═══ Records for the task ═══

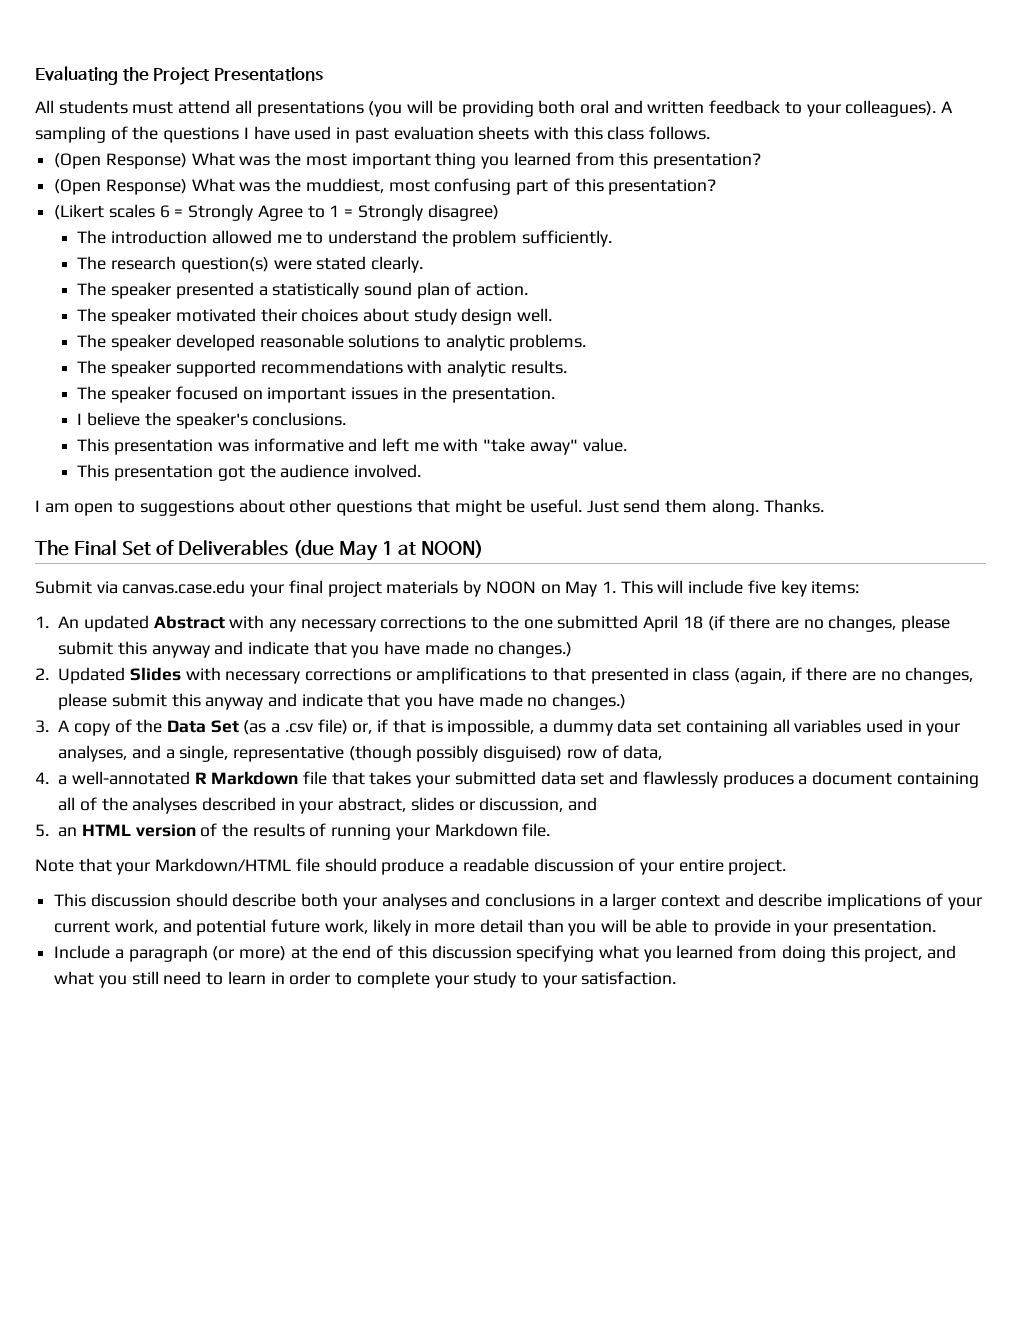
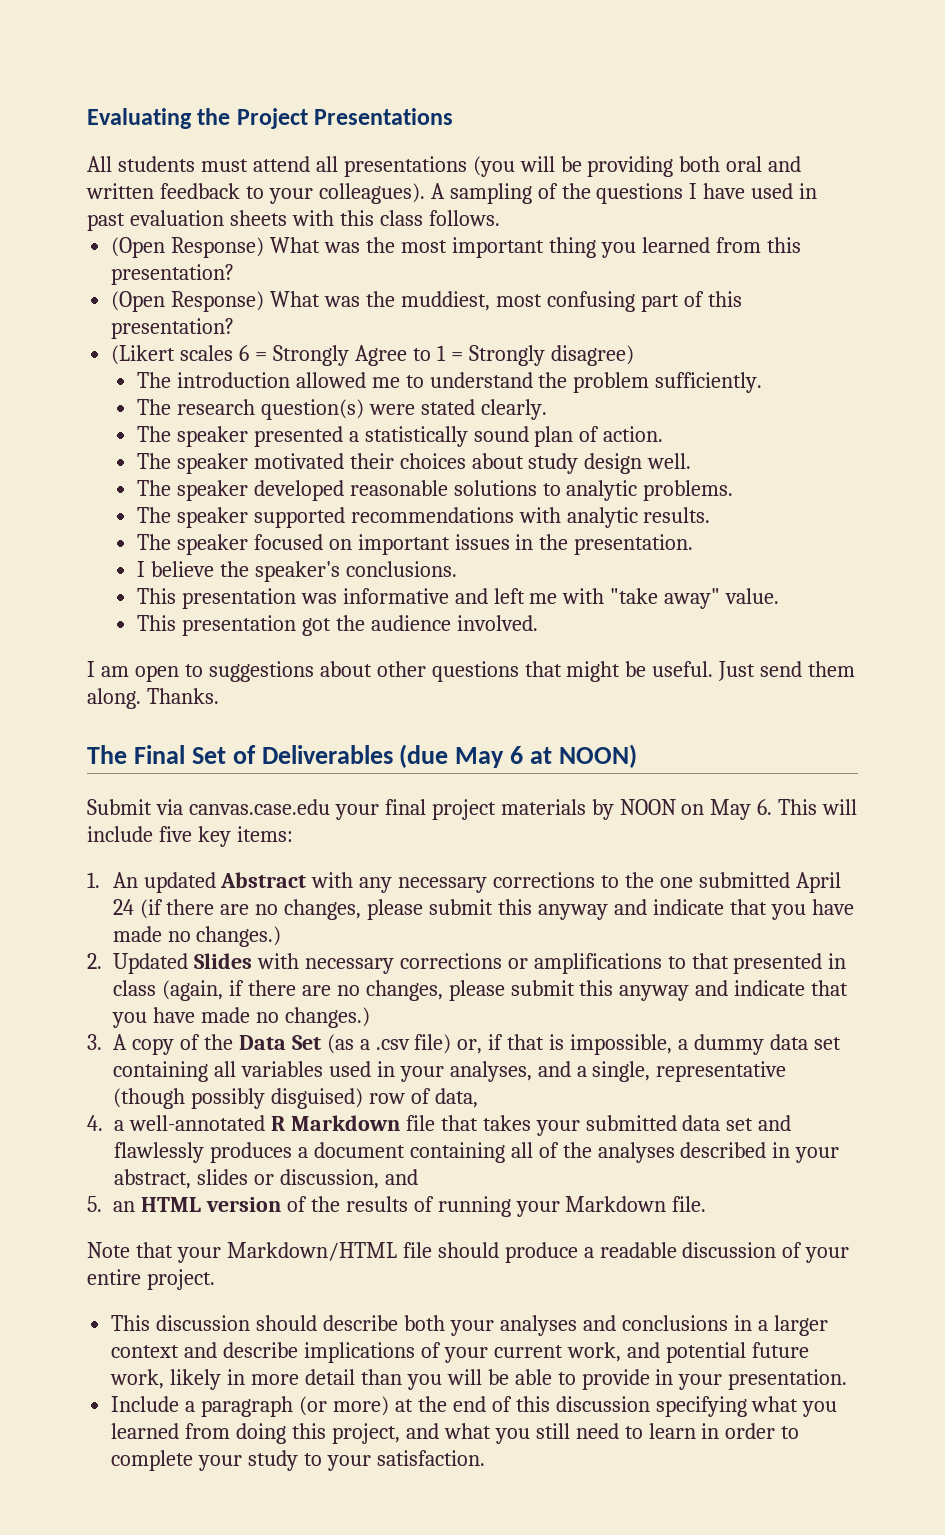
- The Final Set of Deliverables (due May 1 at NOON)
+ The Final Set of Deliverables (due May 6 at NOON)
- Submit via canvas.case.edu your final project materials by NOON on May 1. This will include five key items:
+ Submit via canvas.case.edu your final project materials by NOON on May 6. This will include five key items:
- 1. An updated Abstract with any necessary corrections to the one submitted April 18 (if there are no changes, please submit this anyway and indicate that you have made no changes.)
+ 1. An updated Abstract with any necessary corrections to the one submitted April 24 (if there are no changes, please submit this anyway and indicate that you have made no changes.)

═══

● **Problem requirements**: Check each line above for the word "please" and copy every line that has it.

● **Result for this task**:
- 1. An updated Abstract with any necessary corrections to the one submitted April 18 (if there are no changes, please submit this anyway and indicate that you have made no changes.)
+ 1. An updated Abstract with any necessary corrections to the one submitted April 24 (if there are no changes, please submit this anyway and indicate that you have made no changes.)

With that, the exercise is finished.